(Web page revision data)

+ + + +

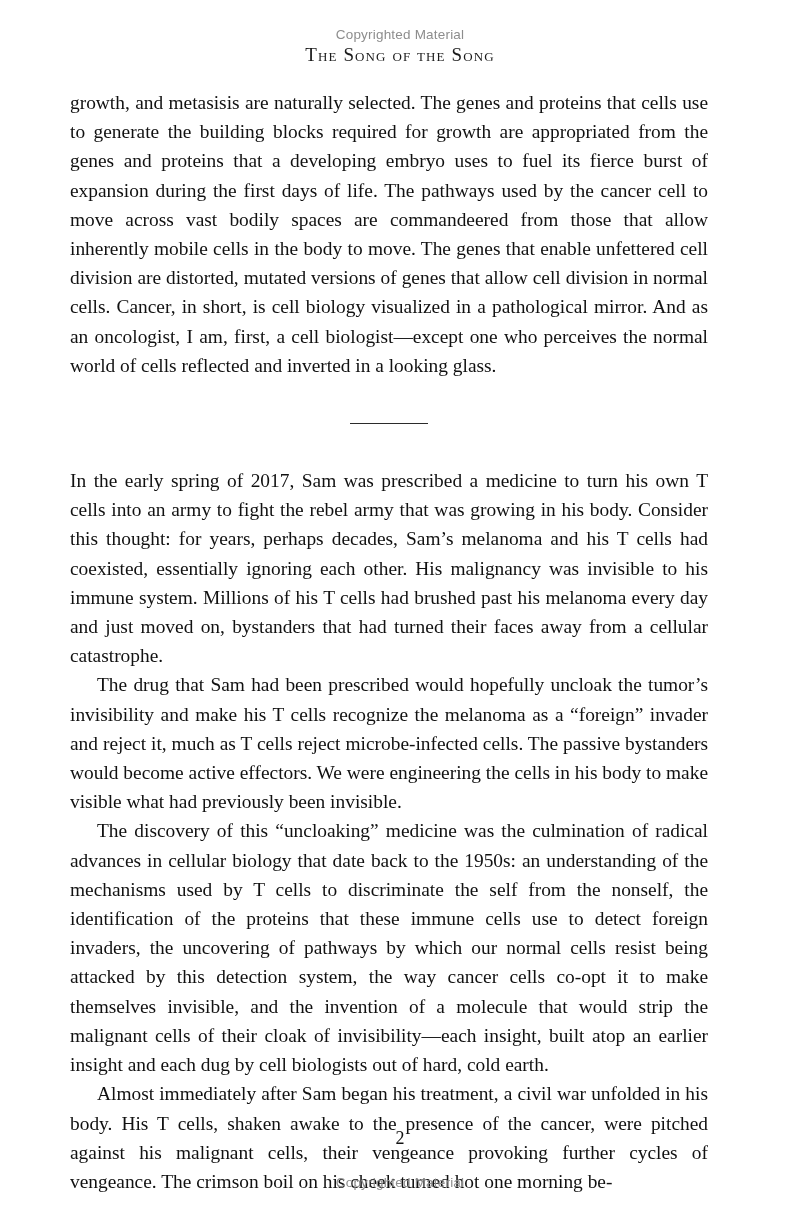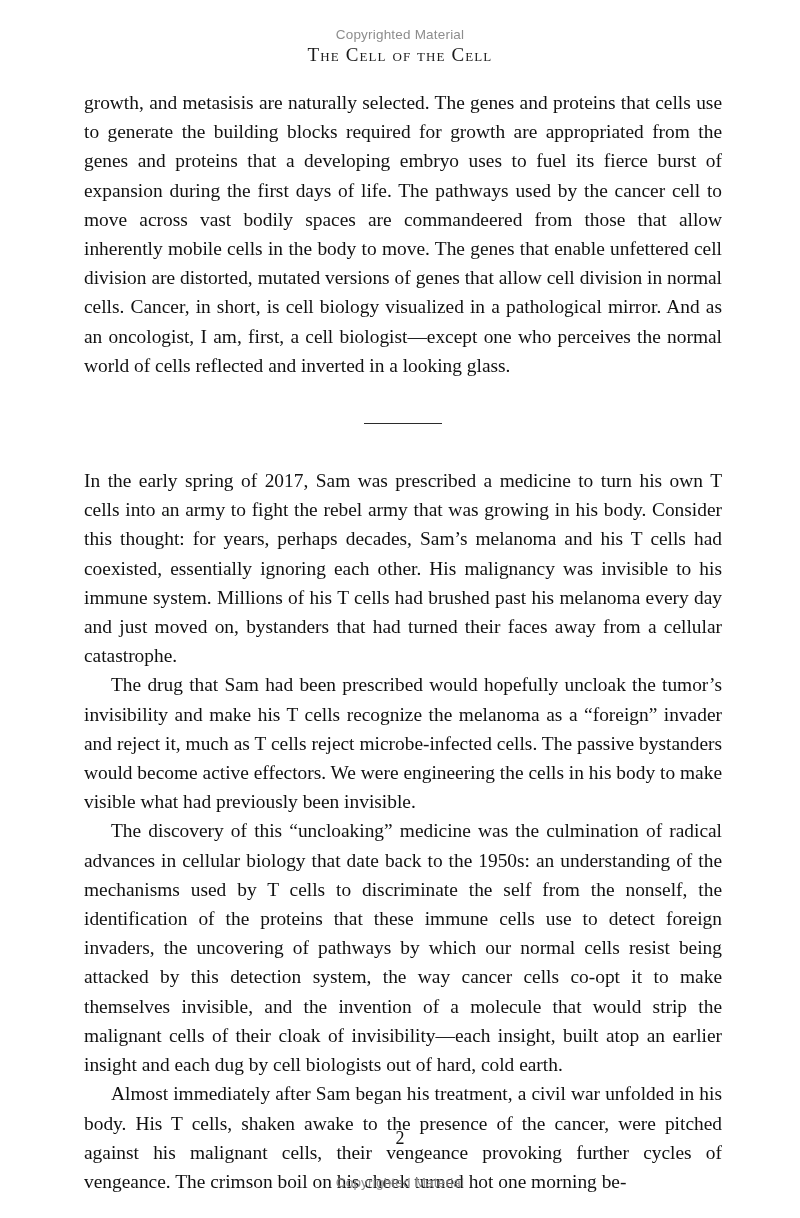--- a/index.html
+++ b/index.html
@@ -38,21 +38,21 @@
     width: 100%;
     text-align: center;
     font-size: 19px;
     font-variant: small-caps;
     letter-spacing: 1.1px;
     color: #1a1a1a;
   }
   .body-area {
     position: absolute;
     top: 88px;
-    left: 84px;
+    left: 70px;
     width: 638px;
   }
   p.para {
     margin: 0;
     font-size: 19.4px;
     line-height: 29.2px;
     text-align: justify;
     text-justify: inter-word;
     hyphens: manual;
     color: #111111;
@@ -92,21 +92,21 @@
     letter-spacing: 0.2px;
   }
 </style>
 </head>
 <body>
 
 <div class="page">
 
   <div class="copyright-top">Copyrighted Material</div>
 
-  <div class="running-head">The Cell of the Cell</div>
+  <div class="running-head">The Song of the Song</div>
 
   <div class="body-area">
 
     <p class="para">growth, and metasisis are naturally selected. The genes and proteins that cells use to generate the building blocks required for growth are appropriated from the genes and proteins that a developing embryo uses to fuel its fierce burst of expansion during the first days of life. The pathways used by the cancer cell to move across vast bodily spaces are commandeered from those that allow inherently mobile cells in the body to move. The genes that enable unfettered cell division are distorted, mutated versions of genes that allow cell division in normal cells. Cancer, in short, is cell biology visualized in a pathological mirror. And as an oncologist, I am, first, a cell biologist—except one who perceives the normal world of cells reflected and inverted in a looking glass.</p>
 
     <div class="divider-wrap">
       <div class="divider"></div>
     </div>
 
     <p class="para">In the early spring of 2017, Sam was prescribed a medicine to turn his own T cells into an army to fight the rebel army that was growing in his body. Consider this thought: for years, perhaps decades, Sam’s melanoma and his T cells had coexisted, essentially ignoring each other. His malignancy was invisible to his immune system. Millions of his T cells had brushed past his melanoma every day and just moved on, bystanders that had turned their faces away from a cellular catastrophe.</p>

+ + + +

§ **Exercise goal**
Reproduce every entry above in full and exactly, though not its pictures.

§ **Written reply**
--- a/index.html
+++ b/index.html
@@ -38,21 +38,21 @@
     width: 100%;
     text-align: center;
     font-size: 19px;
     font-variant: small-caps;
     letter-spacing: 1.1px;
     color: #1a1a1a;
   }
   .body-area {
     position: absolute;
     top: 88px;
-    left: 84px;
+    left: 70px;
     width: 638px;
   }
   p.para {
     margin: 0;
     font-size: 19.4px;
     line-height: 29.2px;
     text-align: justify;
     text-justify: inter-word;
     hyphens: manual;
     color: #111111;
@@ -92,21 +92,21 @@
     letter-spacing: 0.2px;
   }
 </style>
 </head>
 <body>
 
 <div class="page">
 
   <div class="copyright-top">Copyrighted Material</div>
 
-  <div class="running-head">The Cell of the Cell</div>
+  <div class="running-head">The Song of the Song</div>
 
   <div class="body-area">
 
     <p class="para">growth, and metasisis are naturally selected. The genes and proteins that cells use to generate the building blocks required for growth are appropriated from the genes and proteins that a developing embryo uses to fuel its fierce burst of expansion during the first days of life. The pathways used by the cancer cell to move across vast bodily spaces are commandeered from those that allow inherently mobile cells in the body to move. The genes that enable unfettered cell division are distorted, mutated versions of genes that allow cell division in normal cells. Cancer, in short, is cell biology visualized in a pathological mirror. And as an oncologist, I am, first, a cell biologist—except one who perceives the normal world of cells reflected and inverted in a looking glass.</p>
 
     <div class="divider-wrap">
       <div class="divider"></div>
     </div>
 
     <p class="para">In the early spring of 2017, Sam was prescribed a medicine to turn his own T cells into an army to fight the rebel army that was growing in his body. Consider this thought: for years, perhaps decades, Sam’s melanoma and his T cells had coexisted, essentially ignoring each other. His malignancy was invisible to his immune system. Millions of his T cells had brushed past his melanoma every day and just moved on, bystanders that had turned their faces away from a cellular catastrophe.</p>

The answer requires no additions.